Quelques mots sur M. de Brévannes, acteur important à cette histoire, sont ici nécessaires.

Le père de M. de Brévannes s'appelait Joseph Burdin. Originaire de Lyon, il était venu chercher fortune à Paris sous le Directoire. A force de finesse, de persévérance et d'entente des affaires, en peu d'années il réalisa, dans les fournitures des armées, une de ces fortunes scandaleuses si fréquentes à cette époque.

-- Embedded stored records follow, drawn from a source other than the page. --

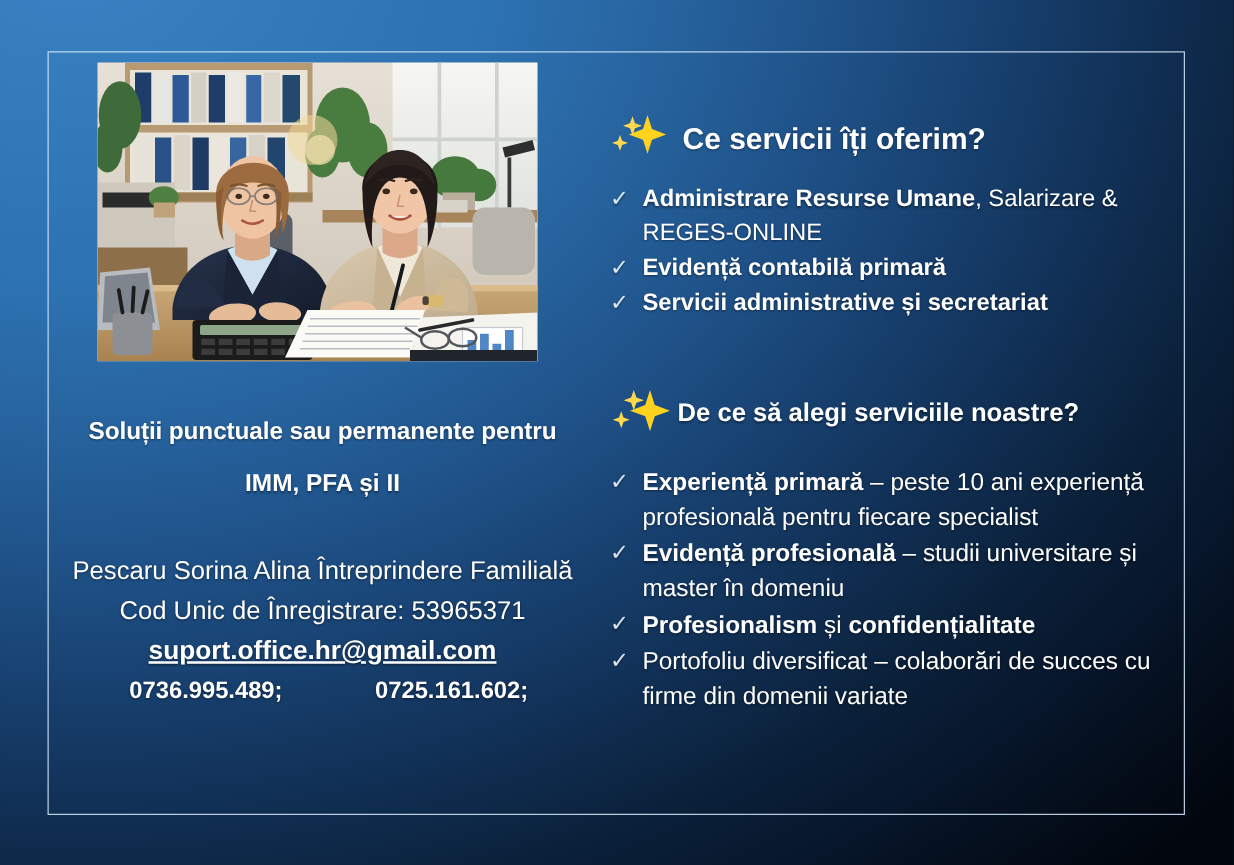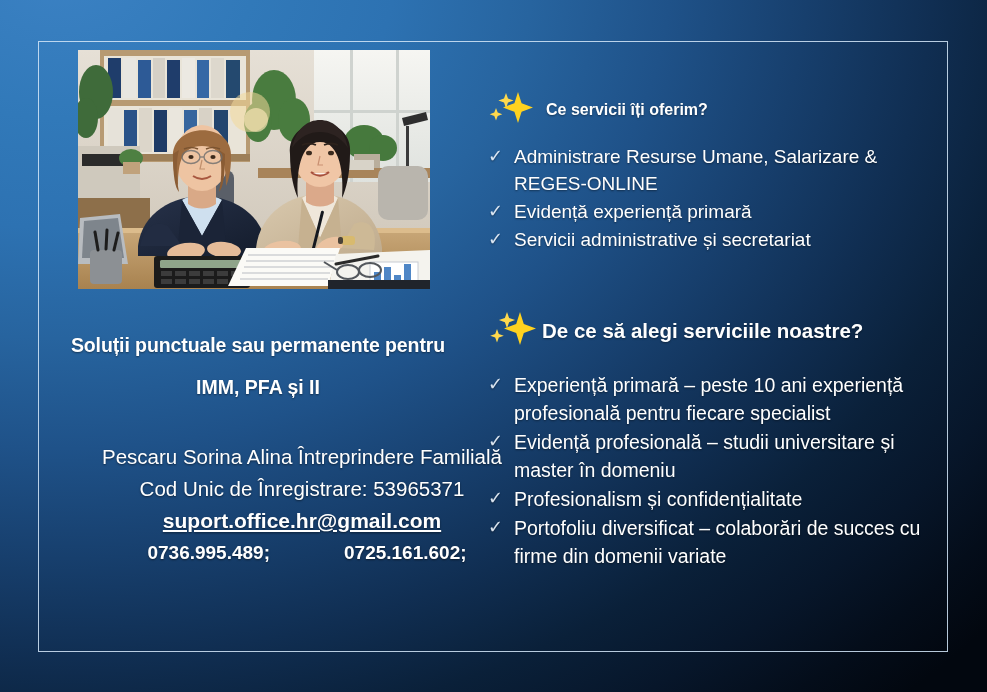"Ce servicii îți oferim?" .sec-head { font-size: 16px -> 24px }
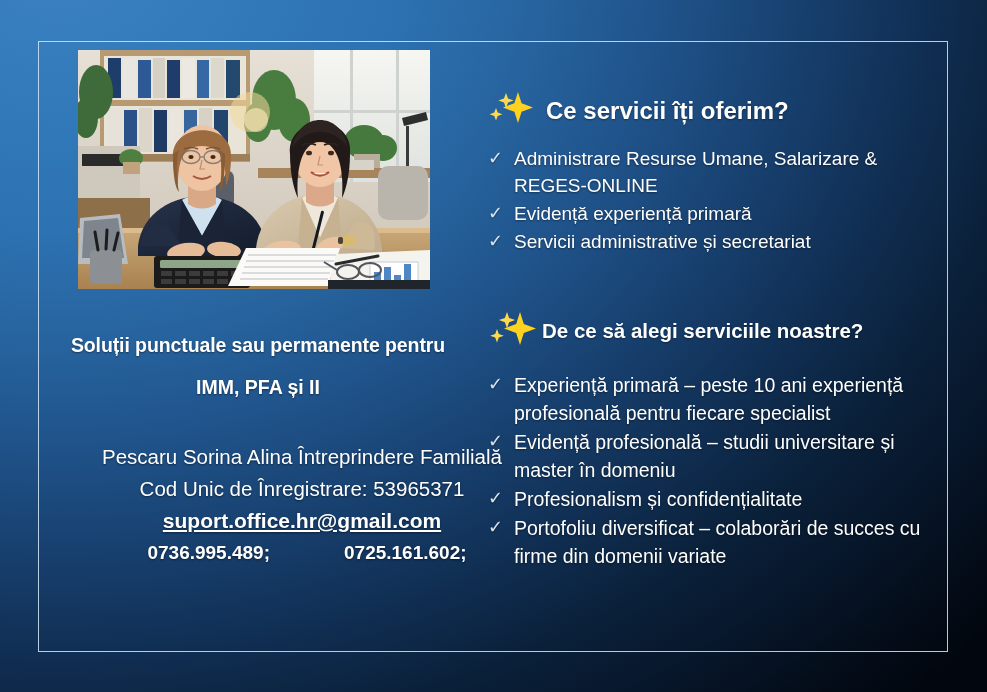"Administrare Resurse Umane" .btext b { font-weight: normal -> bold }
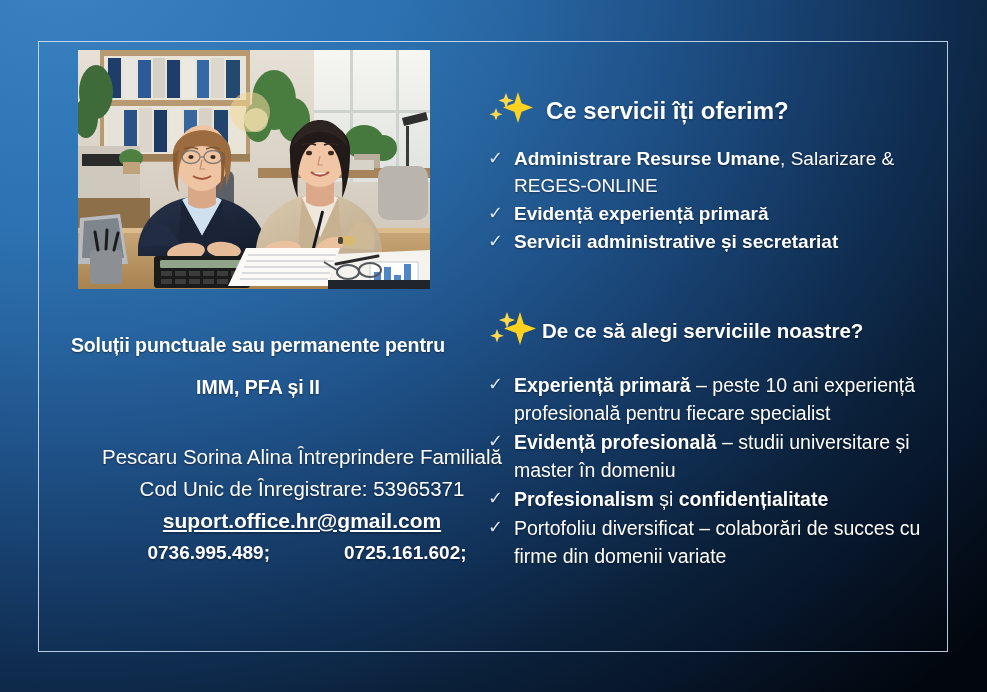"Evidență experiență primară" b { text: experiență -> contabilă }
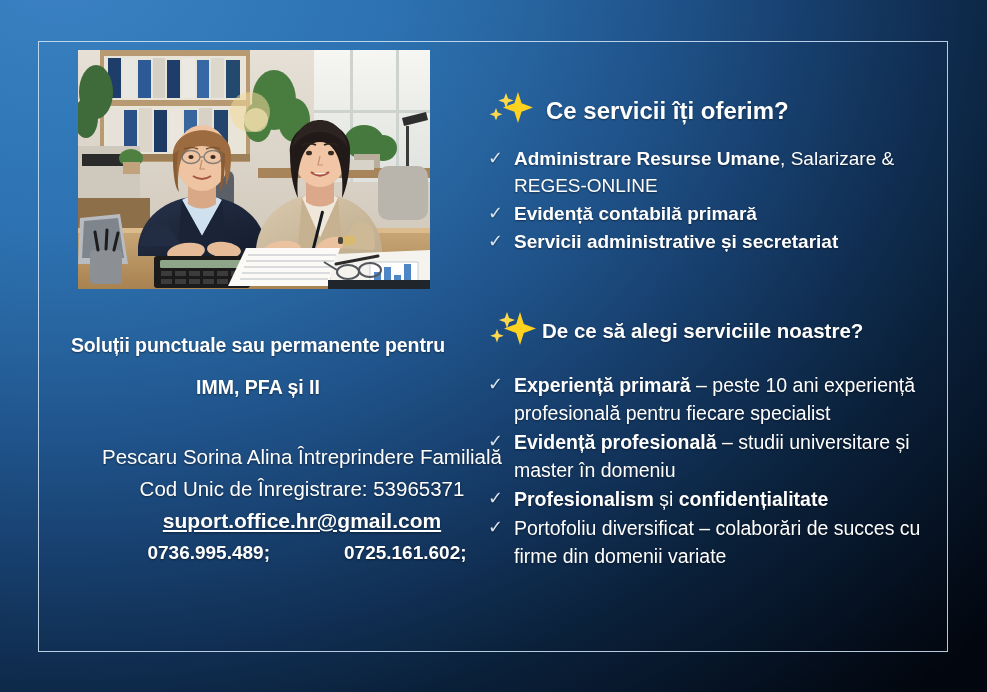"Pescaru Sorina Alina Întreprindere" #contact-block { margin-left: 44px -> none }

Riche, le nom de Burdin lui parut vulgaire; il acheta la terre de Brévannes en Lorraine, s'appela pendant quelque temps Burdin de Brévannes, puis enfin seulement de Brévannes. Sa femme, fille d'un notaire fort riche, qui s'était ruiné par des spéculations hasardeuses, mourut peu de temps avant la Restauration.

M. de Brévannes ne lui survécut pas longtemps. La tutelle de son fils, Charles de Brévannes, fut confiée à l'un de ses anciens associés. Soit incurie, soit infidélité, cet homme ne géra pas avantageusement les intérêts de son pupille, qui, majeur en 1825, ne se trouva en possession que de quarante mille livres de rentes environ.

M. de Brévannes, retrouvant dans le monde plusieurs de ses camarades de collège, mena durant quelques années une joyeuse vie de jeune homme, sans pousser néanmoins ses dépenses jusqu'à la prodigalité; il était égoïste et ordonné.

Vers la fin de 1831, il épousa Berthe Raimond.